They say God looks out for fools and children. After that high-speed interstate run, I had to believe that sometimes, He understood when a mother on a mission needed His help. How we didn’t wreck, or run afoul of the state troopers, could only have come from Divine Intervention. I really didn’t remember much about the drive. I kept my eyes closed and my thoughts on Nikki as the car screamed through the night. I knew we had hit the city when Mom downshifted, throwing me against my seatbelt, and the engine roar quieted a tiny bit. I opened my eyes just as she slid us through three lanes of a left turn at a four-way intersection, the screech of the tires echoing off the buildings. The light was red, but I didn’t think Mom noticed. I decided it was best not to point it out.


We roared into the ER entrance and bounced off a curb as Mom brought us out of light speed and slammed us into a parking spot.

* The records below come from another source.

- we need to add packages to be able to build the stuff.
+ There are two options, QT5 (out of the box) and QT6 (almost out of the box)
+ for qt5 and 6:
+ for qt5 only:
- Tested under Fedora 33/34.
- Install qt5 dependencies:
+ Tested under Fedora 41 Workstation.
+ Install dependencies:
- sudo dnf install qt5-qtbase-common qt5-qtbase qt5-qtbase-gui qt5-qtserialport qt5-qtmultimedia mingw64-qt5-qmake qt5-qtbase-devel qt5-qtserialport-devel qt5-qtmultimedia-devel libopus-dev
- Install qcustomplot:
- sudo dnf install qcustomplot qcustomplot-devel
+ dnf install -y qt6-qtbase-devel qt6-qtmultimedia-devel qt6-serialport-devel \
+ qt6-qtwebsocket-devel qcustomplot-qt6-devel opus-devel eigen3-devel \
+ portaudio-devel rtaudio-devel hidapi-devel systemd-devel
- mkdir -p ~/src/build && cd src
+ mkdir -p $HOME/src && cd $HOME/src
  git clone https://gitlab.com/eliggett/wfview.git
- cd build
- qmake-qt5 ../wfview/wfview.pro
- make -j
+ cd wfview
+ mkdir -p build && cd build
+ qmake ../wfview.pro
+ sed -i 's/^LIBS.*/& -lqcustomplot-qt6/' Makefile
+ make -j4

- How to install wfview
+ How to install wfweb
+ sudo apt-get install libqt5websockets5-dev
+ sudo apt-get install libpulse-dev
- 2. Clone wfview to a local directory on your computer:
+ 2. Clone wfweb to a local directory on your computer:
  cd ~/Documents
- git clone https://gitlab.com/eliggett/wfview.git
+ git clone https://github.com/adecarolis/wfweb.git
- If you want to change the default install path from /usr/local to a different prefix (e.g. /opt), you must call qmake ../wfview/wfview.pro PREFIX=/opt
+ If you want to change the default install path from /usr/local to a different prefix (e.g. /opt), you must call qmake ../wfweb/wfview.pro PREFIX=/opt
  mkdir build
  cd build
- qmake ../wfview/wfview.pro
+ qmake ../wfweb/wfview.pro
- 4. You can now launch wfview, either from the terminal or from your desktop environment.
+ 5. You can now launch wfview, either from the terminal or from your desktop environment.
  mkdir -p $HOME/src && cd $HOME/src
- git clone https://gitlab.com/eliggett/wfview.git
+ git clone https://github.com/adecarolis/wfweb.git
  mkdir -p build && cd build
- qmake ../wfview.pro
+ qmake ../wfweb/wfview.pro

The nurse on duty couldn’t tell us anything other than Nikki was in surgery. She pointed us to the waiting room and said the doctor would come out and update us as soon as they could.


What seemed like hours later, the doors opened and an older man in scrubs came out, pulling down a face mask.


He looked at us and his eyes told me everything I needed to know.


“Mrs. Attwood?” he asked.


Mom came up to stand with me as the doctor gave us the news. She began to cry and sagged against me when he gave us the diagnosis.


“I’m sorry, but the damage is just too great. Frankly, we’re not sure how she is hanging on, but she is still fighting. We’re keeping her comfortable, but there’s nothing more we can do. She’s asking for you both.”


Mom clung to me like a dying woman as the doctor led us to Nikki’s room. We paused outside a door as he went to speak briefly with some nurses. The nurses nodded, and the doctor returned.


“Before you go in, please understand she suffered severe trauma to the face and head. I wish we could… I’m sorry. Please take as long as you would like. The nurses are standing by if needed.” With that, he left us standing in front of the frosted glass door.


Squeezing Mom’s hand, I pushed the door open.


Mom’s breath caught and a low moan escaped her lips as we spied Nikki. Her face was battered, her head was wrapped in bandages that extended down across her left eye and was taped onto her left cheek. Multiple tubes ran into and out of various parts of her, most of which were covered over by sheets. Several bags of blood and clear liquids hung on stands near her bed, the lines leading down and under the sheets.


Mom rushed to the bedside, taking one of Nikki’s hands and bending down to kiss her brow over the one eye. I could only stand next to her, trying to stop the flow of tears as I looked down at my dying sister.


Nikki’s single eye fluttered open as Mom was bent over her. I watched her look at Mom and then blink slowly. Her voice was cracked and raspy.


“Soorryy. Didn’t. Didn’t get a chance… to do my hair.”


Mom laughed and cried at the same time as she stroked Nikki’s cheek.


“You just hush, baby girl. Don’t talk. Just save your strength. Momma’s here. It’s going to be all better. They’re going to fix you up, good as new.”


Nikki gave a dry raspy gasp as she worked to breathe.


“Mom… I need to… I need to talk… to Jake,” she gasped.


It wasn’t hard to see that breathing was taking everything she had.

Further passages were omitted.